Jill slammed the shift into neutral, steering wildly to the right of the two stopped cars. Tires screeched and her front fender grazed the red wagon's rear bumper, the contact causing the Toyota to jump and sparks to fly. As the Toyota sped past the two standing cars, across the oncoming lane on a diagonal, Jill glimpsed the white, shocked reflection of one driver's face in her mirror.
Ahead of her, traffic was cruising in two directions through the intersection at a steady pace. There was no oncoming traffic because of the red light. Jill continued to frantically pump the brake but nothing happened—the Toyota was cruising now under its own momentum and a glance at her digital speedometer told her that the car had hardly slowed. Her hands were wet on the steering wheel. Jill inhaled. A blue sedan was entering the intersection from her right; Jill turned her wheel hard to the right to avoid hitting him head-on.

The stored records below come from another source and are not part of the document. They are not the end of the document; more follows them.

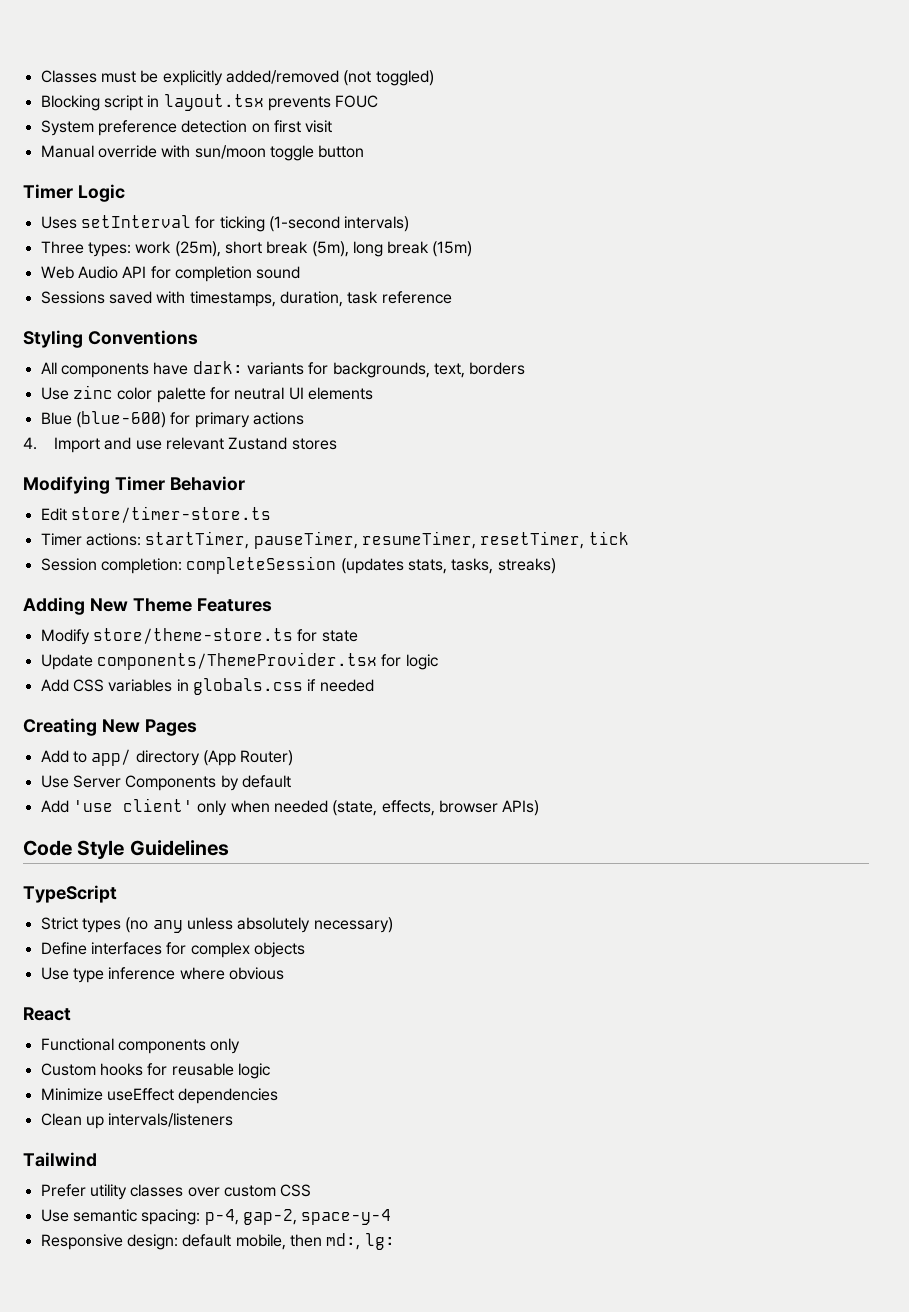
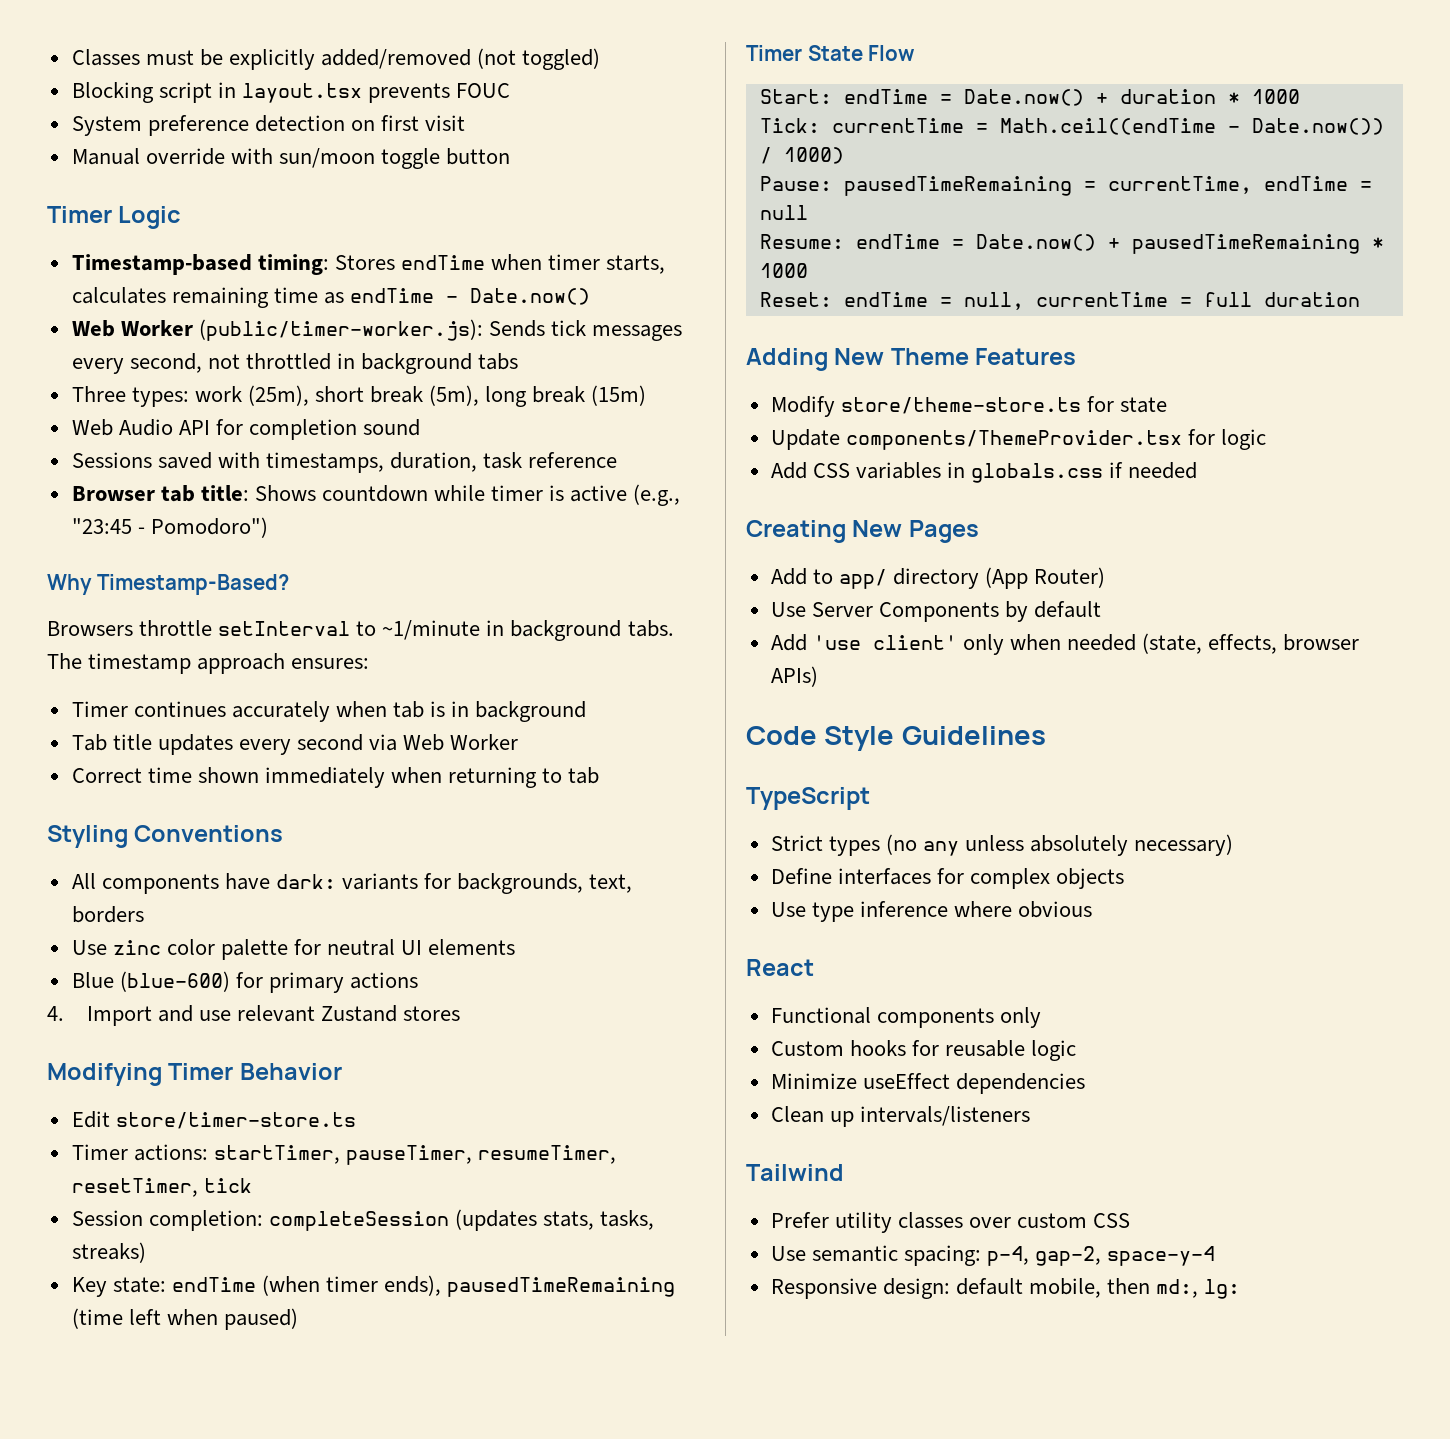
- Uses setInterval for ticking (1-second intervals)
+ Timestamp-based timing: Stores endTime when timer starts, calculates remaining time as endTime - Date.now()
+ Web Worker (public/timer-worker.js): Sends tick messages every second, not throttled in background tabs
+ Browser tab title: Shows countdown while timer is active (e.g., "23:45 - Pomodoro")
+ Why Timestamp-Based?
+ Browsers throttle setInterval to ~1/minute in background tabs. The timestamp approach ensures:
+ Timer continues accurately when tab is in background
+ Tab title updates every second via Web Worker
+ Correct time shown immediately when returning to tab
+ Key state: endTime (when timer ends), pausedTimeRemaining (time left when paused)
+ Timer State Flow
+ Start: endTime = Date.now() + duration * 1000
+ Tick: currentTime = Math.ceil((endTime - Date.now()) / 1000)
+ Pause: pausedTimeRemaining = currentTime, endTime = null
+ Resume: endTime = Date.now() + pausedTimeRemaining * 1000
+ Reset: endTime = null, currentTime = full duration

The Toyota whipped around in a three-hundred-sixty-degree arc. Lucinda screamed again.
Everything became a blur—the blue sedan, trees and road railings, the traffic lights, as the Toyota spun around dizzily. A telephone pole loomed ahead. Dark, almost black wood, closer and closer still. And Jill thought. Oh, no, God, not again.
The left front fender of the Toyota hit the pole and the car ricocheted into the metal railing on the other side of the road.
Jill's head was whipped back by the impact as her air bag inflated instantaneously. And suddenly everything was still.
Jill stared through her windshield, which was intact, at the dented gray metal railing, beyond which was a grassy knoll, a brick wall, and behind that, a pleasant little wood-shingled house. Her heart began to beat. She gulped in air. The Toyota had been badly crushed in the front end, having crashed directly into the railing. The front fender had collapsed into a wide V. The hood had popped open. Jill continued to grip the wheel, so hard that her hands and fingers, which were dripping wet with sweat, began to cramp. Jill began to shake.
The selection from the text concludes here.